Et un astronome dit, Maître, qu'en est il du Temps ?
Et il répondit :
Vous voudriez mesurer le temps qui est sans mesure et incommensurable. Vous voudriez adapter votre conduite et même diriger le cours de votre esprit selon les heures et les saisons.
Du temps vous voudriez faire un ruisseau et le regarder couler, assis sur sa rive.
Pourtant l’intemporel en vous est conscient de l'intemporalité de la vie,
Et sait qu'aujourd'hui n'est que la mémoire d'hier, et demain le rêve d'aujourd'hui.
Et que ce qui en vous chante et contemple est encore retenu dans les limites de ce premier instant qui dispersa les étoiles dans l’espace.
Qui de vous ne sent pas que sa puissance d'amour est sans limites ?
Et pourtant, qui ne sent que ce même amour, bien qu'illimité, inclus au centre de son être, ne va pas d'une pensée d'amour à une pensée d'amour, ni d'actes d'amour à d'autres actes d'amour ?
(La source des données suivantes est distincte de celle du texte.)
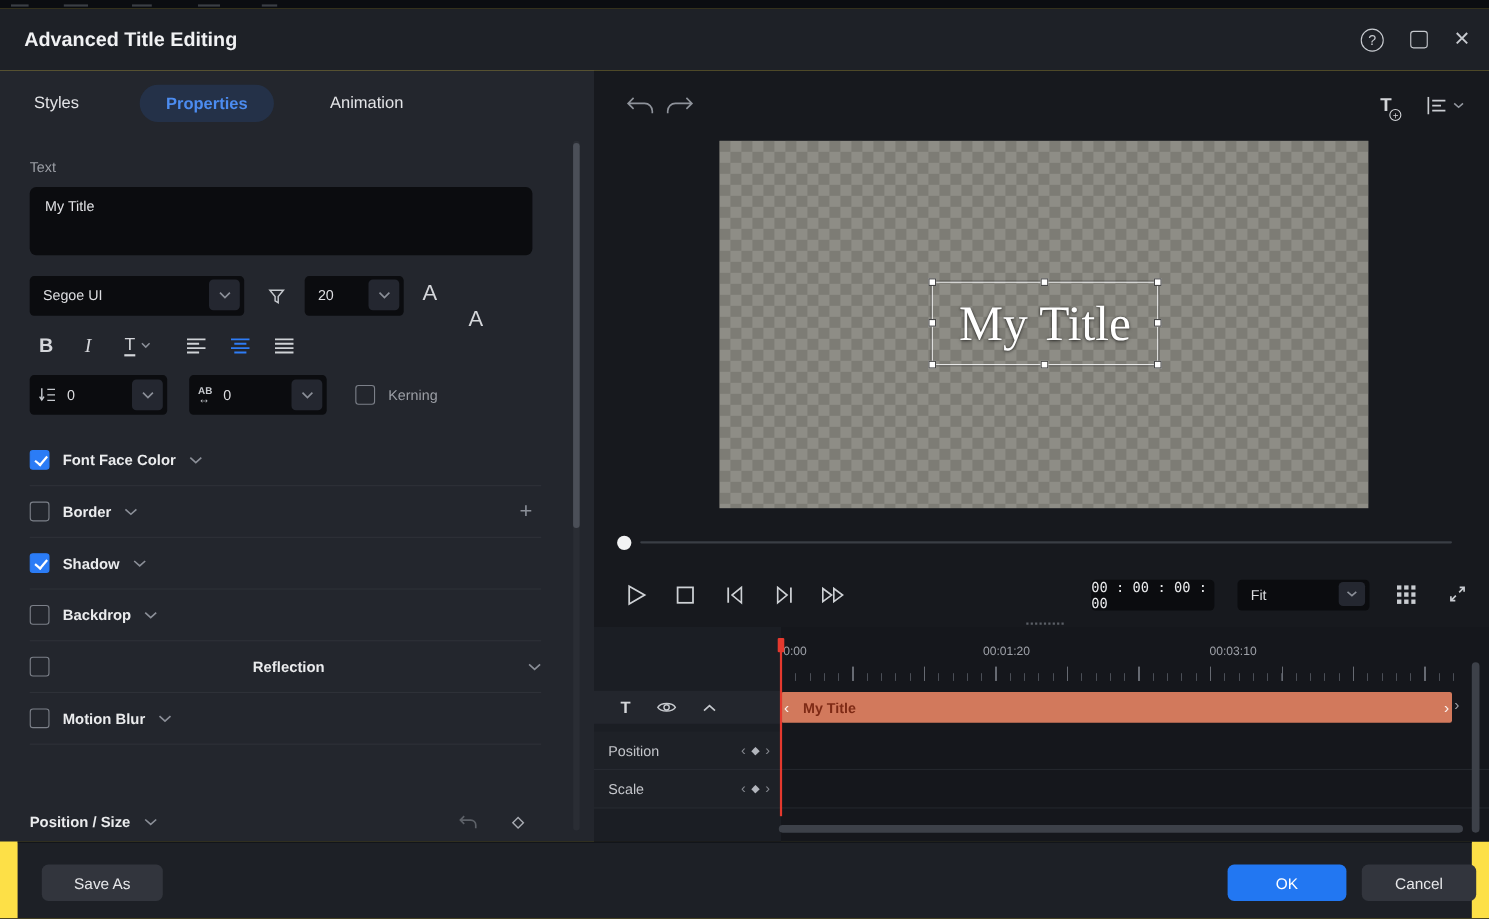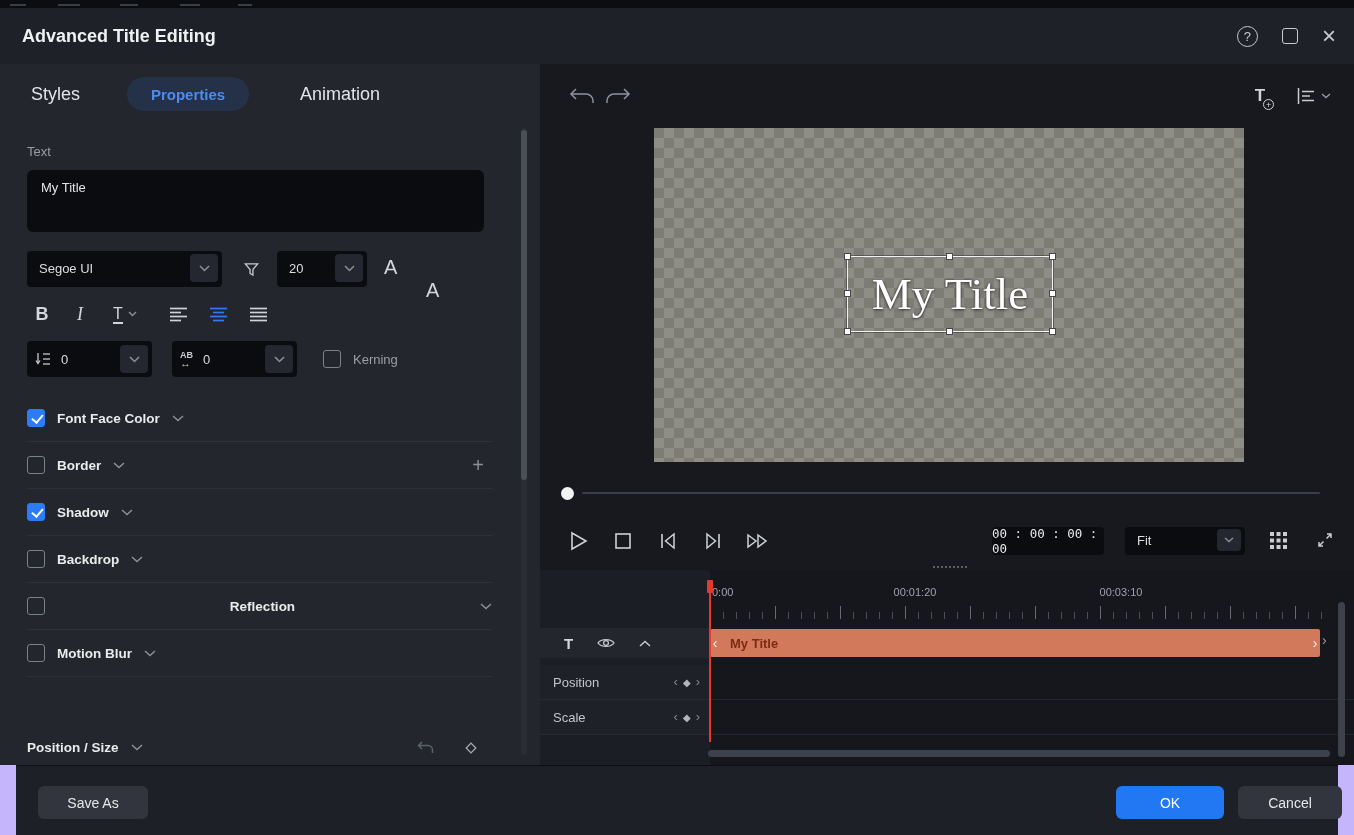--- a/index.html
+++ b/index.html
@@ -5,7 +5,7 @@
   * { margin:0; padding:0; box-sizing:border-box; }
   html,body { width:1354px; height:835px; }
   body { background:#0e1014; font-family:"Liberation Sans", sans-serif; }
-  .app { position:relative; width:1354px; height:835px; background:#c4b5fd; overflow:hidden; color:#e8e9eb; }
+  .app { position:relative; width:1354px; height:835px; background:#fde047; overflow:hidden; color:#e8e9eb; }
   .abs { position:absolute; }
 
   

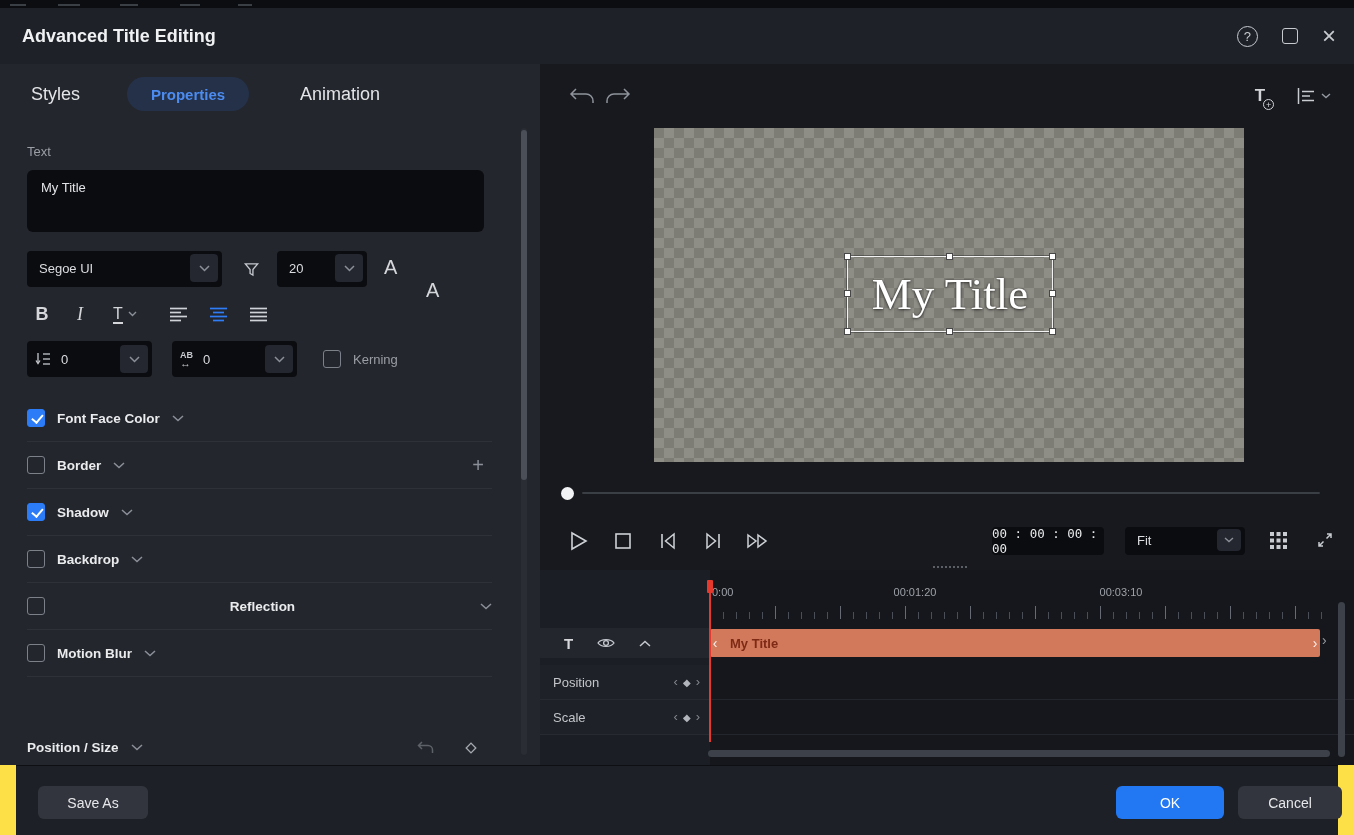--- a/index.html
+++ b/index.html
@@ -20,7 +20,7 @@
 
   
   .left-panel { position:absolute; left:0; top:64px; width:540px; height:701px; background:#23262d; overflow:hidden; }
-  .tab { position:absolute; top:0; height:60px; line-height:60px; font-size:18px; color:#e3e4e7; }
+  .tab { position:absolute; top:0; height:60px; line-height:60px; font-size:15px; color:#e3e4e7; }
   .tab-pill { position:absolute; left:127px; top:13px; width:122px; height:34px; border-radius:17px; background:rgba(45,120,240,0.14); color:#4c8cf0; font-size:15px; font-weight:600; display:flex; align-items:center; justify-content:center; }
   .field-label { position:absolute; left:27px; top:80px; font-size:13px; color:#9b9ea5; }
   .textarea { position:absolute; left:27px; top:106px; width:457px; height:62px; background:#0b0c0f; border-radius:6px; padding:10px 14px; font-size:13px; color:#e2e3e6; }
Et le temps n’est-il pas, comme l’amour, indivisible et immuable ?
Mais si dans votre pensée, il vous faut mesurer le temps en saisons, que chaque saison englobe toutes les autres saisons,
Et que le présent embrasse le passé avec sa mémoire, et le futur avec convoitise.
Khalil Gibran (Bécharré, 1883 ; New York, 1931).